Si inserisce in un segmento più che affollato la Venga, il nuovo piccolo MPV della Kia, prodotto in Europa per il mercato europeo

La Kia Venga, il nuovo piccolo MPV della Kia prodotto in Europa per il mercato europeo (provato a Senago, Milano), si inserisce in un segmento più che affollato. Se la dovrà vedere con l’Idea della Fiat, la Musa della Lancia, ma anche con la nuova Opel Meriva e la Honda Jazz e altre ancora, tutte più o meno temibili concorrenti. Ma ha anche le armi per un confronto alla pari, innanzitutto la linea: disegnata nel Centro tecnico KIA di Francoforte dall’equipe del famoso Peter Schreyder, che tempo fa vestiva le Audi, la Venga presenta fiancate scavate, con la linea di cintura alta che da alla vettura un aspetto dinamico, elegante e aerodinamico. Nella mascherina è riconoscibile il l’inconfondibile family feeling della KIA con i fari avvolgenti che salgono lungo il cofano, mentre il sobrio posteriore presenta luci posteriori divise che si prolungano anche sul cofano posteriore. A proposito, il bagagliaio è senza dubbio una delle carte vincenti della Venga: 422 litri di partenza che si ampliano fino a 570 facendo scorrere i sedili posteriori in avanti fino a 120 mm. Il bagagliaio poi diventa addirittura un buco senza fondo se si ripiegano i sedili posteriori, ottenendo un volume utile per il bagaglio di 1.490 litri, e scusate se è poco per una vettura che è lunga poco più di 4 metri.
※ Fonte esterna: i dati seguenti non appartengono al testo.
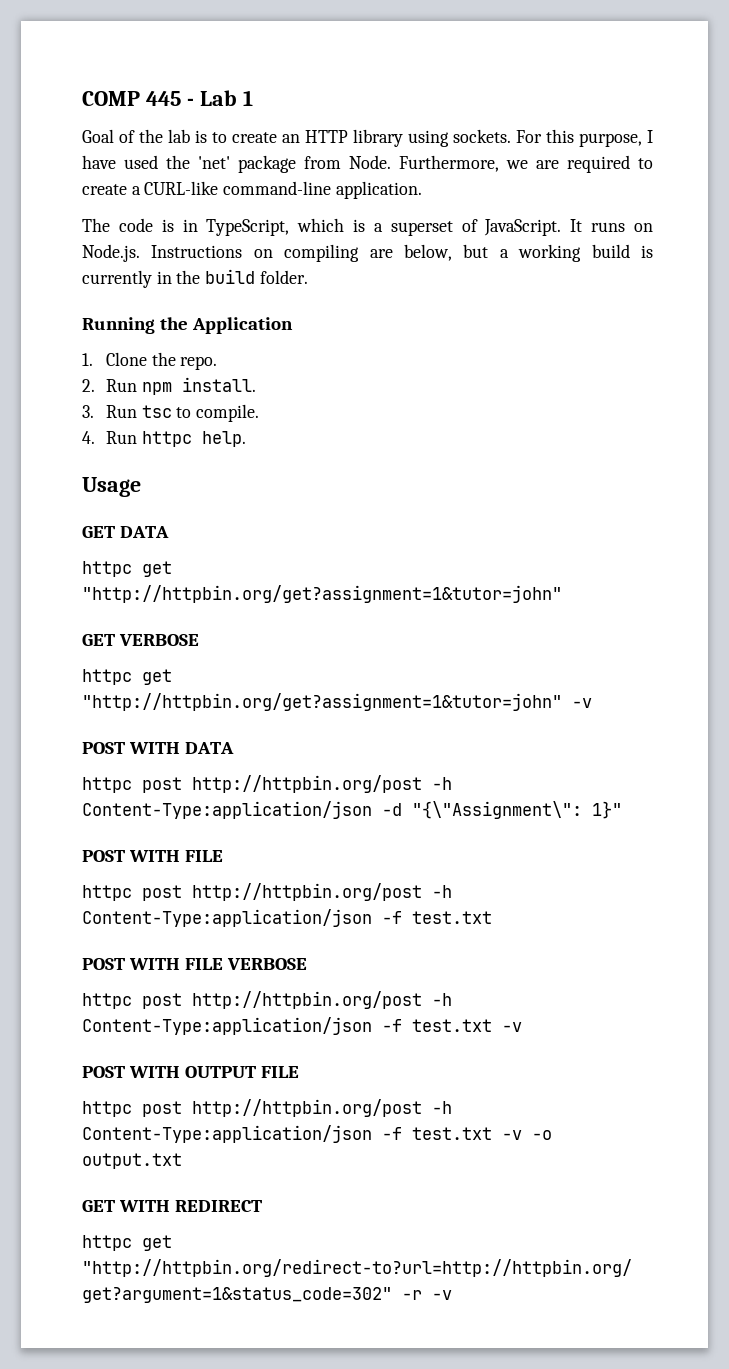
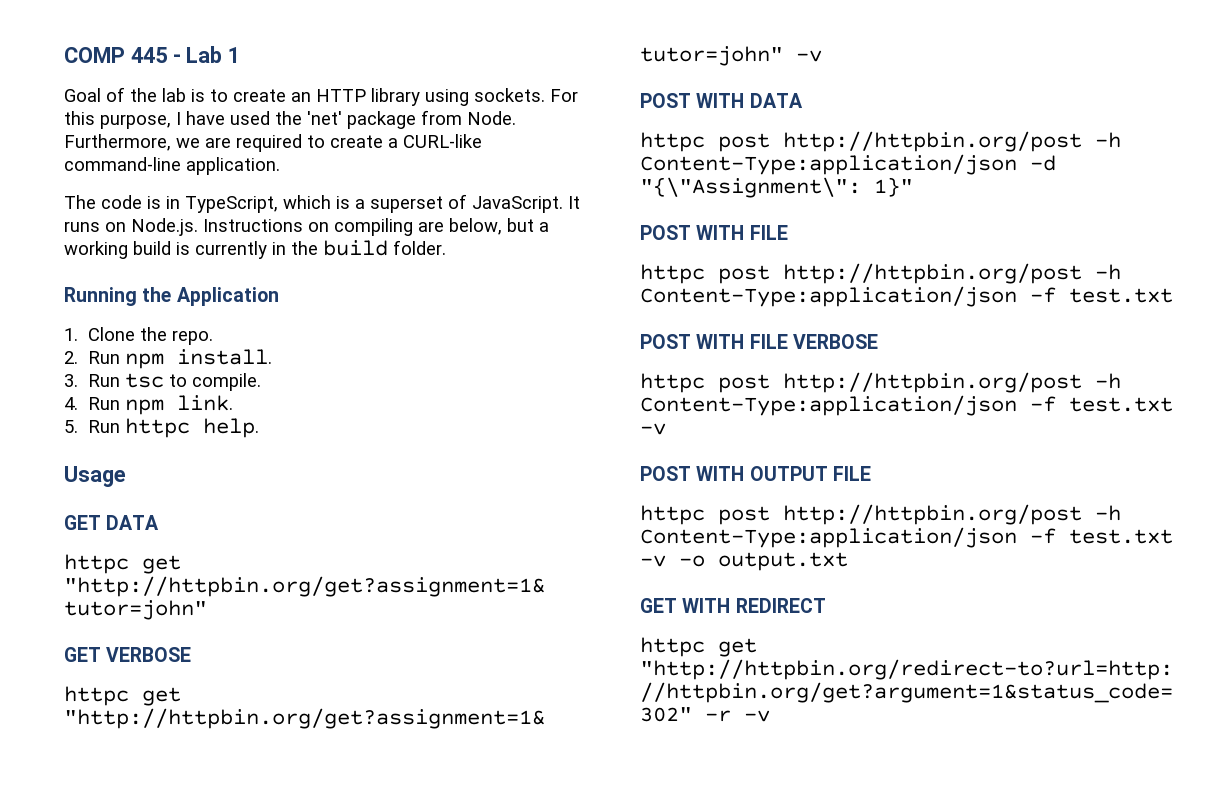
- 4. Run httpc help.
+ 4. Run npm link.
+ 5. Run httpc help.

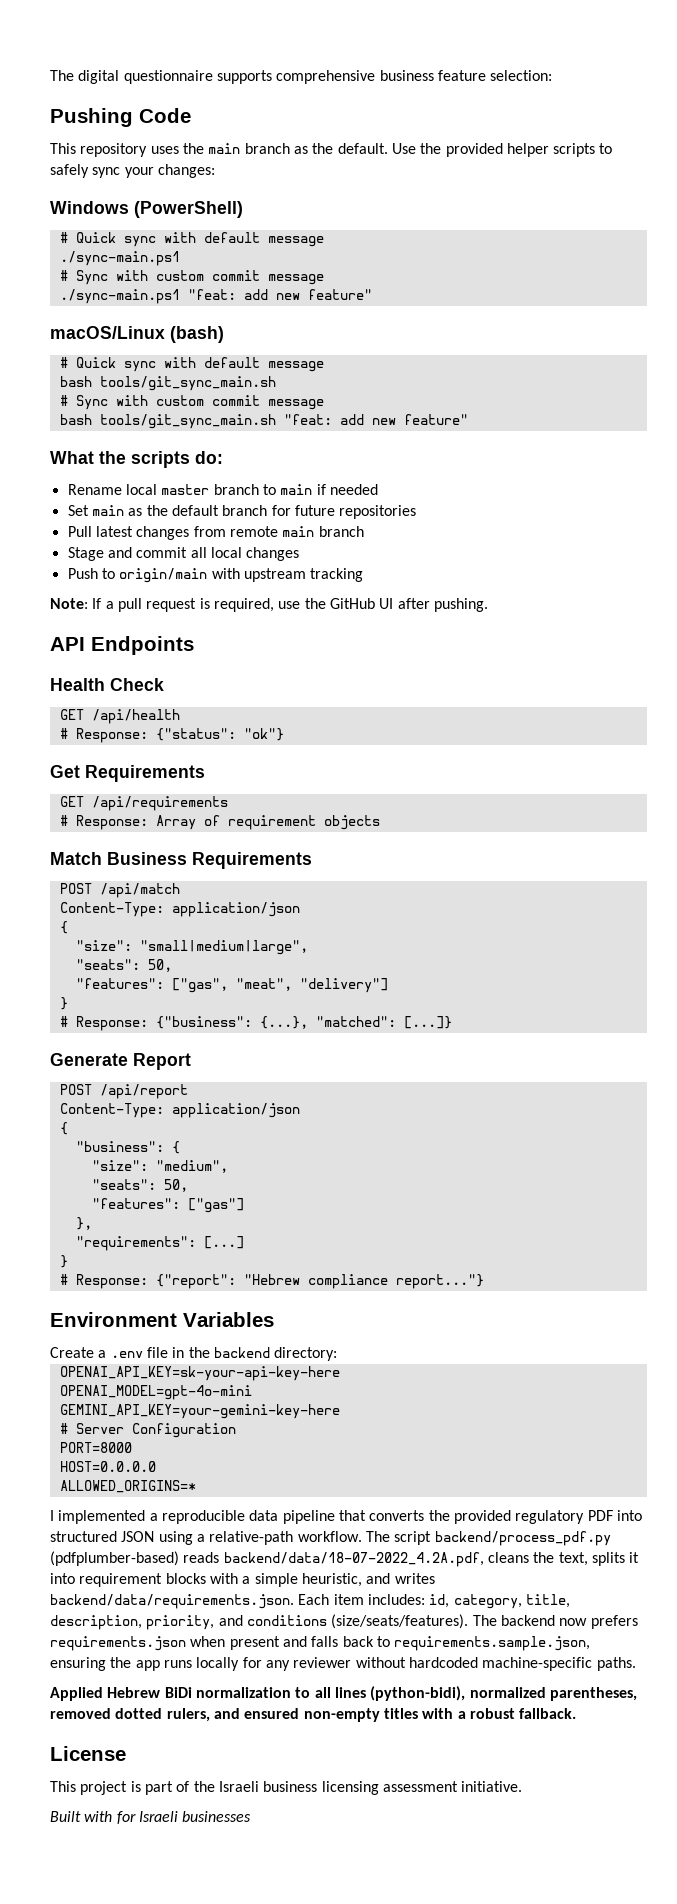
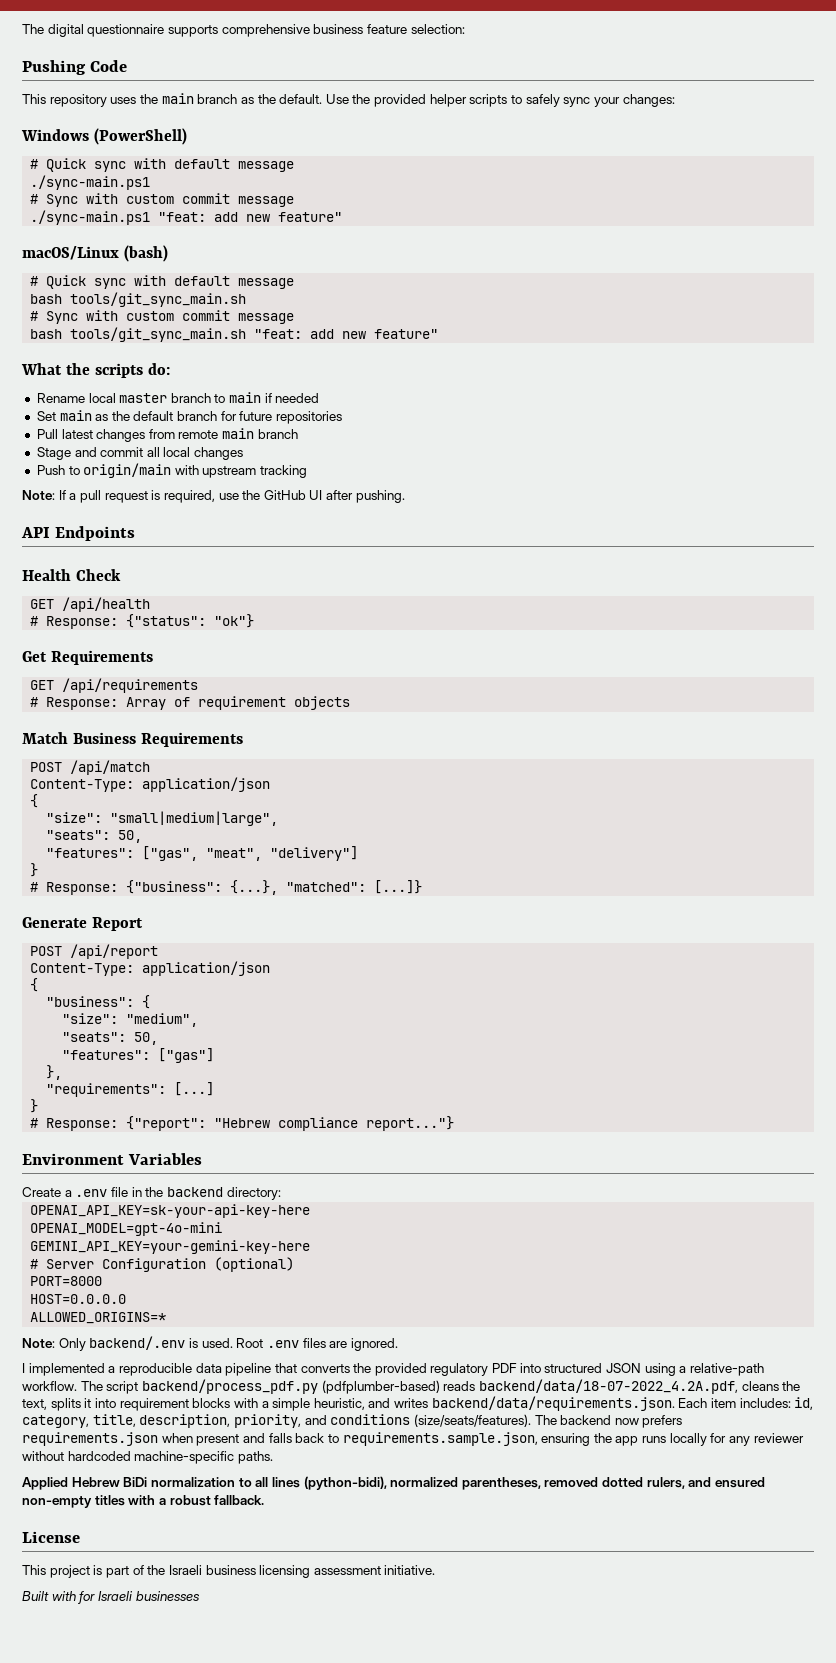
- # Server Configuration
+ # Server Configuration (optional)
+ Note: Only backend/.env is used. Root .env files are ignored.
E non è tutto: il bagagliaio ha un doppio fondo, alto 16 cm con una base attrezzata per accogliere e trattenere oggetti sparsi, quelli per intenderci che ci troviamo sempre tra i piedi e non sappiamo dove metterli perché non ci diano fastidio.

Il passo di 2602 mm indica che lo spazio interno è generoso. La seduta è comoda, non solo sui sedili anteriori, ma anche su quelli posteriori, situati un po più in lato in modo da offrire una buona visibilità anche a chi sta seduto dietro. Dietro il volante, regolabile in altezza e profondità, ci si sente subito a proprio agio: la leva del cambio è situata abbastanza in alto per essere manovrata comodamente, gli strumenti sono ben visibili, mentre i bottoni della radio e del climatizzatore richiedono un po’ di tempo per abituarsi alla loro posizione. La plancia è formata da plastica solida e di buona qualità, vivacizzata da inserti in alluminio. La visibilità anteriore è tutto sommato buona, lascia un po’ a desiderare quella laterale a causa dei massicci montanti anteriori. Nelle manovra di retromarcia il guidatore viene aiutato da una telecamera situata vicino alla targa e dallo schermo posto all’interno dello specchietto retrovisore. La console centrale è attrezzata per contenere i portabicchieri e le prese AUX/USB e iPod per gli appassionati di musica. Nelle versioni più ricche l’equipaggiamento comprende anche la smart key e l’avviamento a pulsante.